Again - it's more common in women than in men - they blame high heels - though that was definitely not the cause for me! It was the work boots, honest!

Looks like I've been fibromyalgic for a lot longer than I thought!!

Saturday 21 March 2015

Smoking.

For 34 of my 49 years I have been a smoker (49-34 = 15, yes, I was fifteen when I started!)

Apart from one period of eleven months in 2012 when I made a serious attempt to quit, I have smoked at least twenty per day, sometime upwards of 25.

I considered myself a hardened, dyed-in-the-wool smoker. I resisted every attempt to get me to quit. My wife (who's never smoked) and daughter have begged me, bullied me and bribed me to stop smoking. I never would. I could never see myself as a non-smoker. From the age of about twenty-five I made several half-hearted attempts to stop using every method known to man - self-hynosis, gum, patches, willpower, tablets, nicotine lozenges, electric cigs - you name it I've tried it. Nothing worked.

Last October, for my 49th birthday I tried a new electronic cigarette (not for the first time) One with a battery and detachable 'tank' which you fill with nicotine liquid and 'vape' through. I bought it as a smoker with no intention of quitting - I just felt the need to cut down because of the cash implications smoking has as well as the health ones. I gave myself a bit of advice - "Try not to smoke, try to use this instead, but really try." I expected nothing from myself other than I would try.

And try I have. Okay, so I use the highest strength of nicotine 'juice' I can find and yes, it very rarely leaves my lips, but my electronic cigarette has replaced real cigarettes in all but one aspect of my life - work. At work I manage to get through five cigarettes in a week - I enjoy a ciggie in my breaks - which is a vast improvement on my former smoking self when I would smoke twenty plus PER DAY. I'm incredibly proud of myself for coming this far.

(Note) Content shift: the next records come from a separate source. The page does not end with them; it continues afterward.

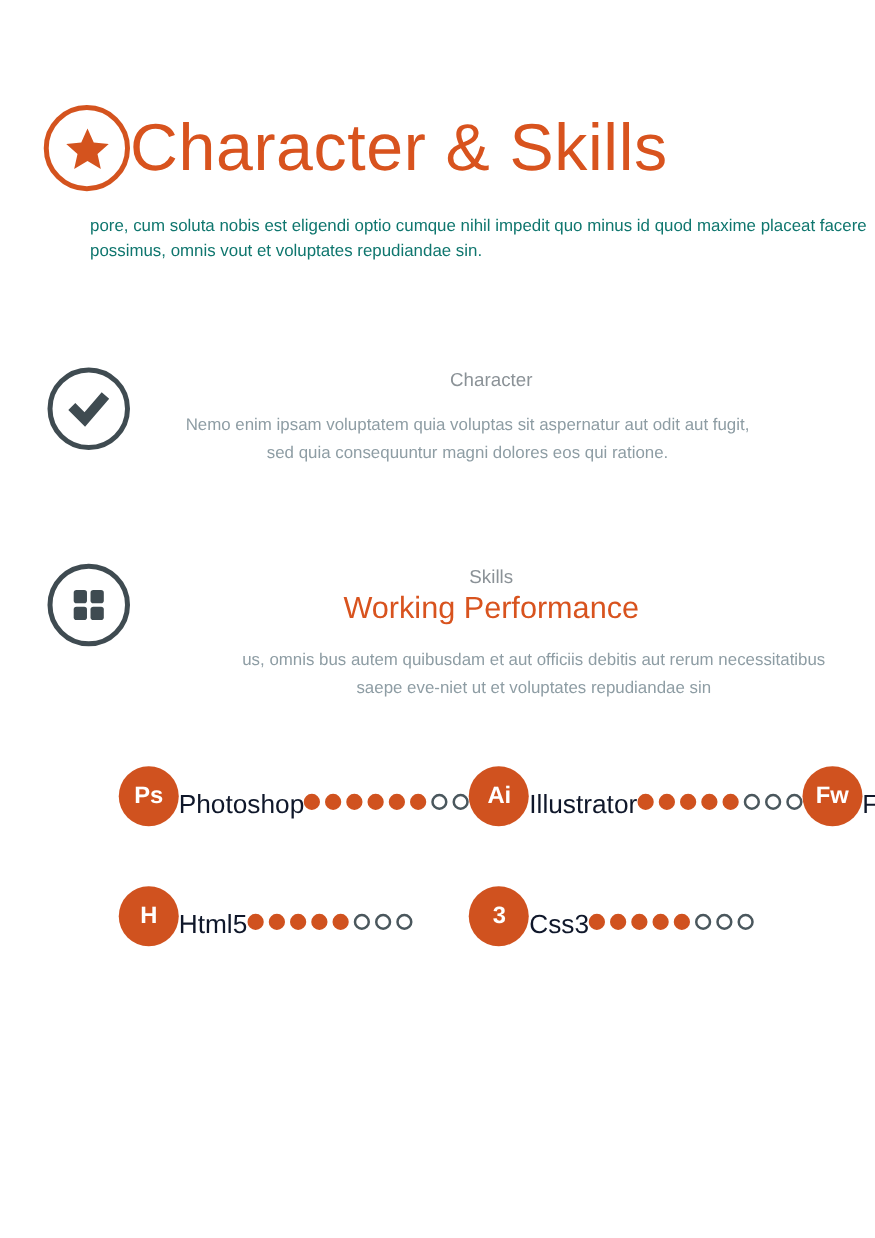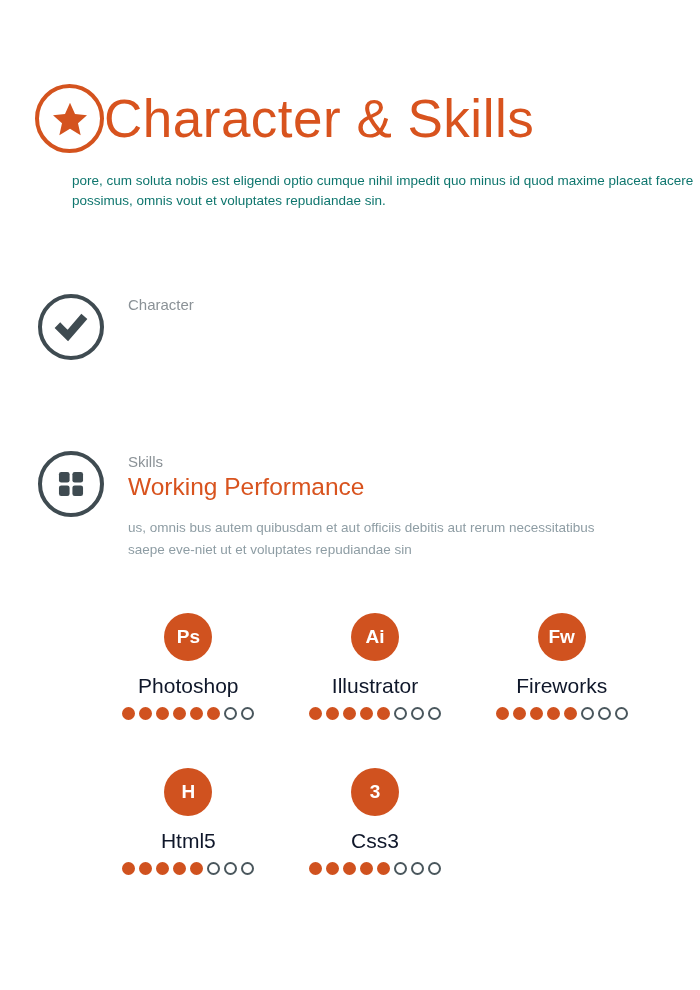"Character" .sec-text { left: 90px -> 100px; text-align: none -> center }
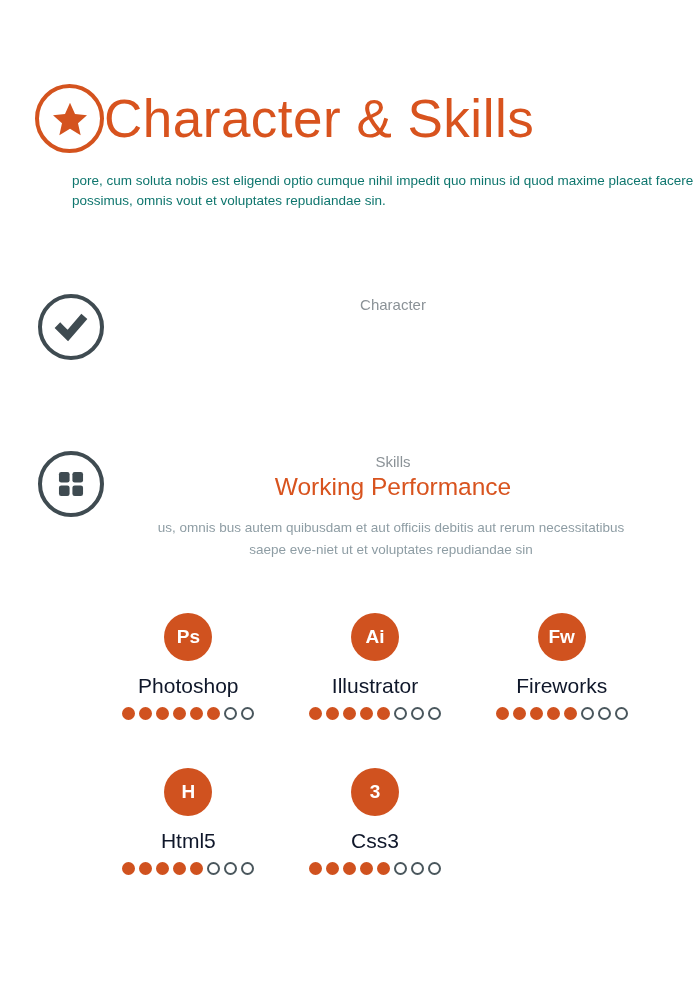"Nemo enim ipsam voluptatem quia" p.sec-body { html: none -> <p>Nemo enim ipsam voluptatem quia voluptas sit aspernatur aut odit aut fugit, sed quia consequuntur magni dolores eos qui ratione.</p> }
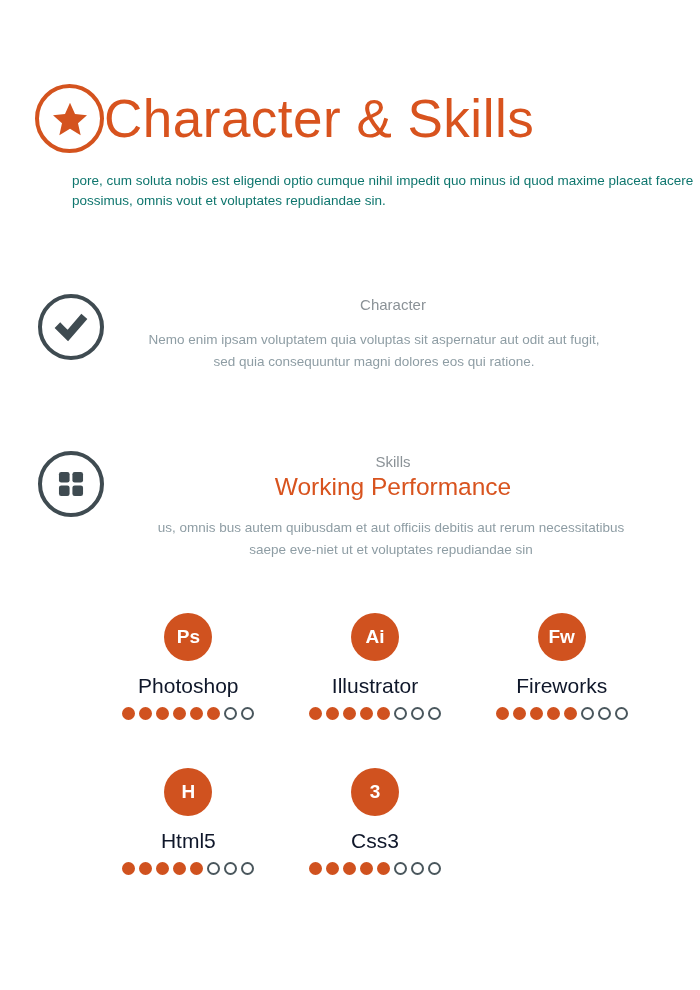"us, omnis bus autem quibusdam" .section-skills .sec-body { margin-left: none -> 36px }
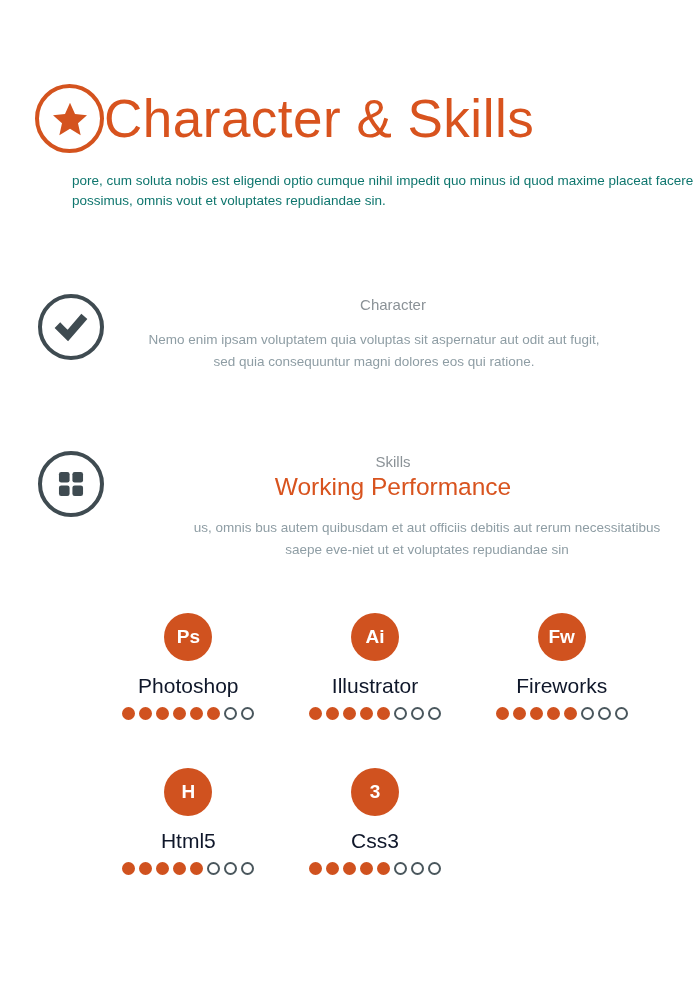"Ps" .skill-card { flex-direction: column -> row }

I know there are those out there who will say "But you haven't quit completely." and they'd be right, I haven't. But it was never my intention to quit - which is what differentiates this attempt from other attempts to quit fully. The fact I'm allowing myself the occasional smoke at work has made it easier to carry on, rather than stopping altogether and making myself feel 'deprived' In the past I wouldn't have dreamt of going to bed without knowing there were enough cigarettes to see me through the morning of the next day. Now I can go to bed, wake up, get through the full day, go back to bed without ever smoking one solitary cigarette. They rarely cross my mind. If I don't have any I'm no longer the raving maniac I once was. By trying I've found I can live without them - at least when I'm not at work. That challenge is another bridge to cross when I get to it, but I'm sure that I'll get there soon as the ones I am still smoking aren't enjoyable in the slightest - in fact they taste rank.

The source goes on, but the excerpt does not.